Following screenshot might help you to understand above commands.

pig group operation input file
pig group operation input file

Now, since we are going to run the pig script in the TEZ MODE, we must put this file in the HDFS. We are going to use the following set of commands to achieve this.

hadoop fs -mkdir /hdpcd/input/post15

hadoop fs -put post15.csv /hdpcd/input/post15

hadoop fs -cat /hdpcd/input/post15/post15.csv

Please have a look at the following screenshot to get the idea about the execution of above commands.

pushing input file in HDFS
pushing input file in HDFS

This completes the input csv file loading operation.

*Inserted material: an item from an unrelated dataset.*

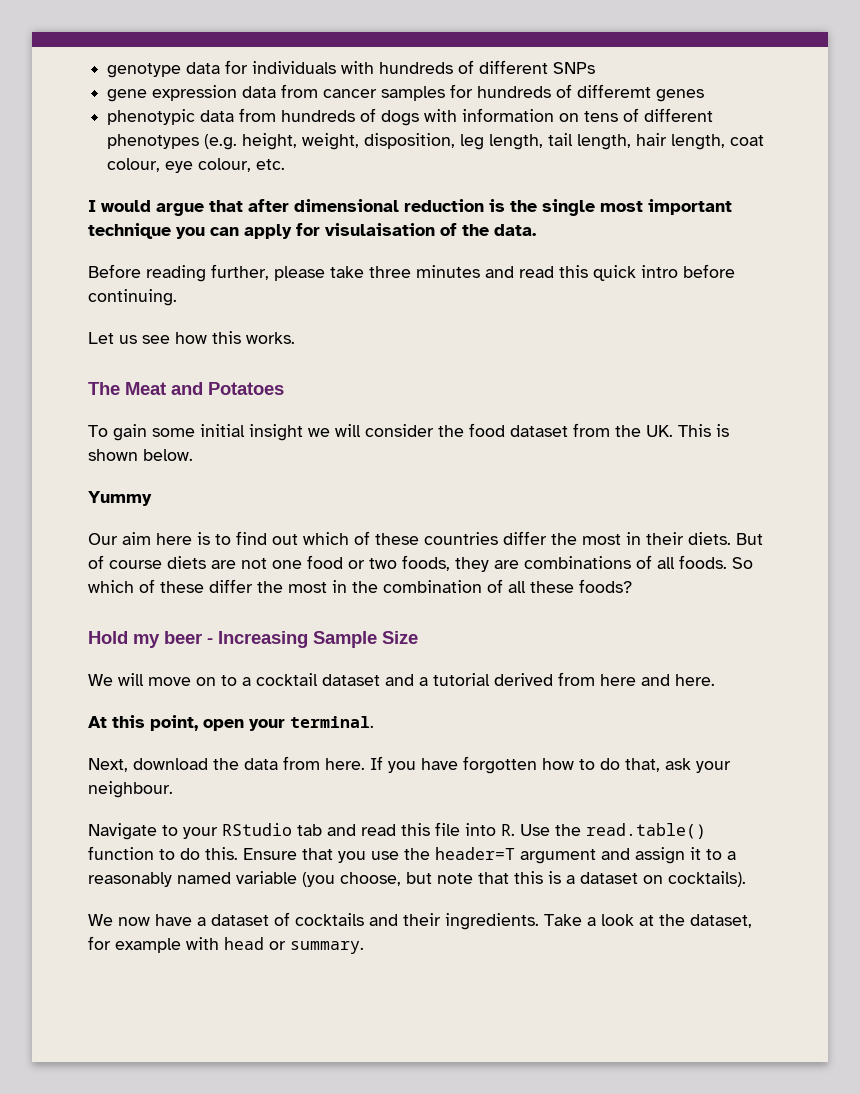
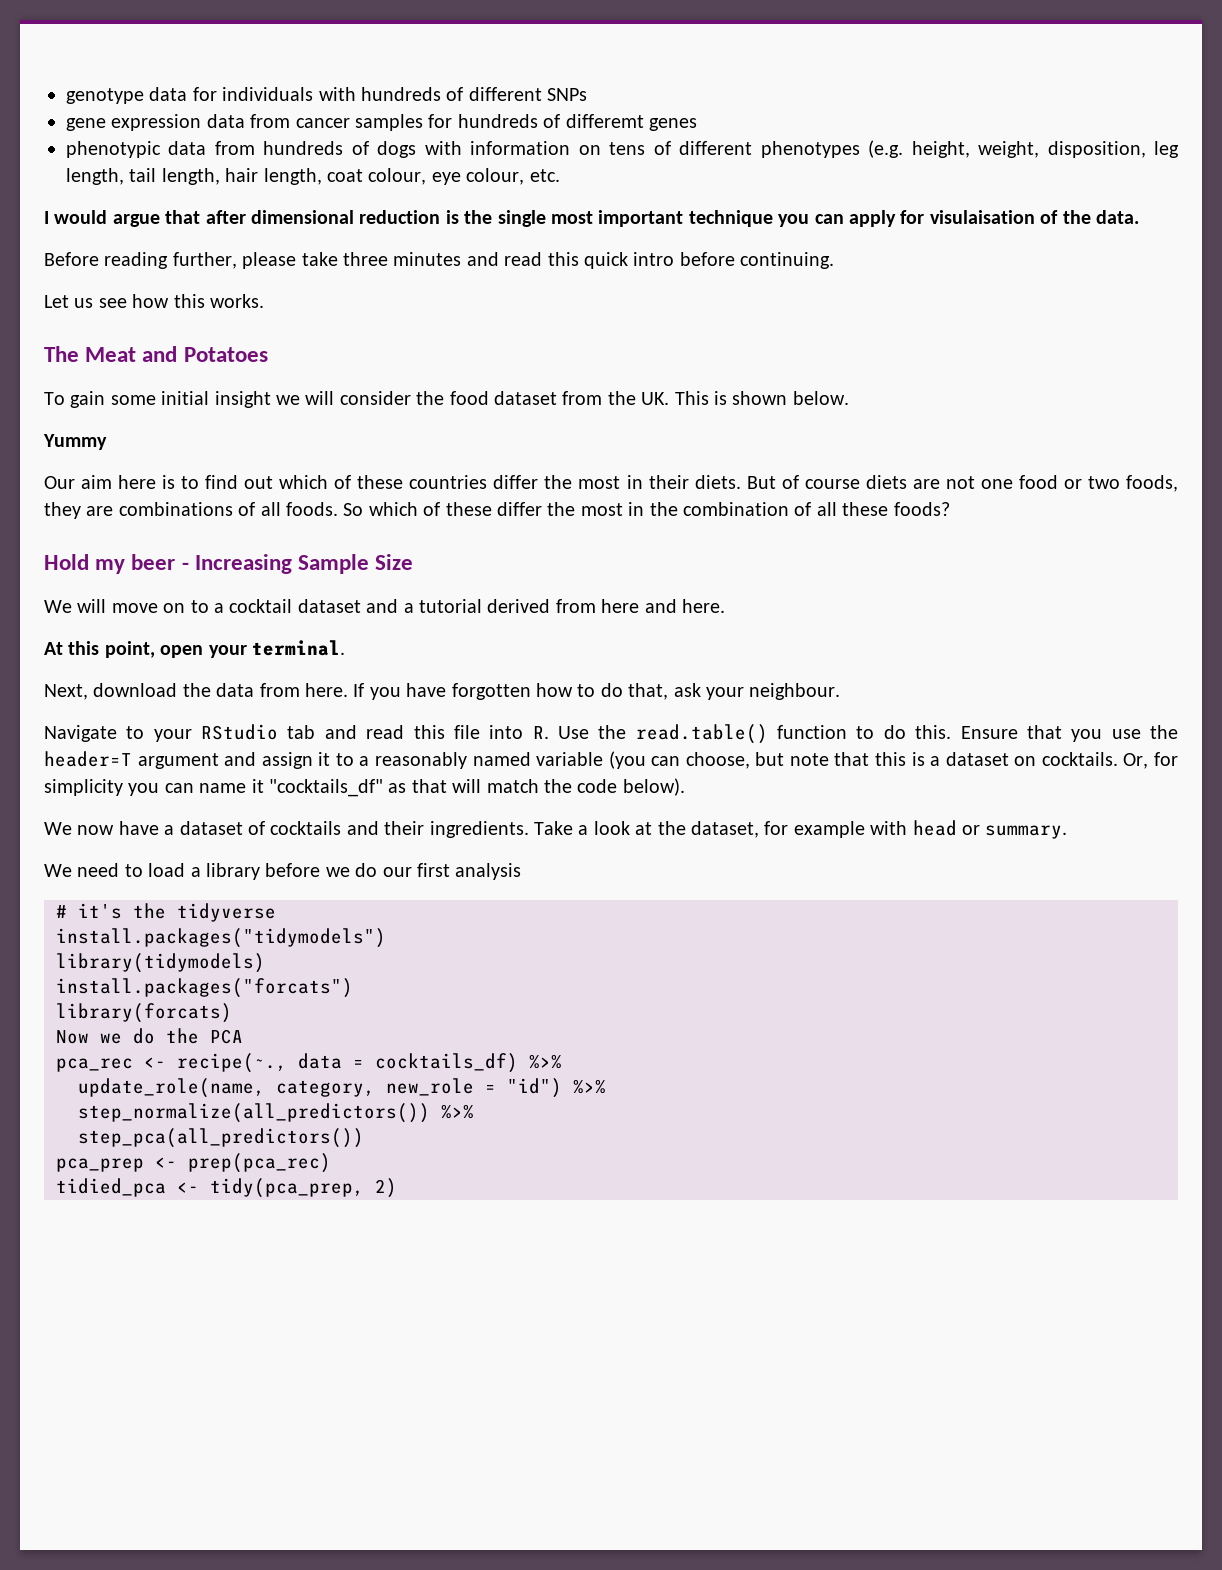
(335, 879) none -> [651,756,681,766] can
[668,871,746,887] cocktails). -> [1041,752,1179,769] [44,778,685,797] cocktails. Or, for simplicity you can name it "cocktails_df" as that will match the code below).
(364, 947) none -> [44,863,522,880] [56,903,276,922] [56,928,386,948] [56,953,265,973] [56,978,353,998] [56,1003,232,1023] [56,1028,243,1044] [56,1053,562,1073] [78,1078,606,1098] [78,1103,474,1123] [78,1128,364,1148] [56,1153,331,1173] [56,1178,397,1198] // We need to load a library before we do our first analysis // # it's the tidyverse // install.packages("tidymodels") // library(tidymodels) // install.packages("forcats") // library(forcats) // Now we do the PCA // pca_rec <- recipe(~., data = cocktails_df) %>% // update_role(name, category, new_role = "id") %>% // step_normalize(all_predictors()) %>% // step_pca(all_predictors()) // pca_prep <- prep(pca_rec) // tidied_pca <- tidy(pca_prep, 2)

As you can see this input file contains seven columns, which are explained as follows.

  • Column 1: Station Name
  • Column 2: Year
  • Column 3: Month
  • Column 4: Day
  • Column 5: Precipitation
  • Column 6: Maximum Temperature
  • Column 7: Minimum Temperature

From above list of columns, we will perform the group operation based on the 1st column: Station Name. Therefore, if you observe all the stations in the input data file, stations LAX and DEN are repeated twice whereas SFO occurs only one. So, to set the output expectations right, we must have three records in the output file, one each for SFO, LAX, and DEN stations.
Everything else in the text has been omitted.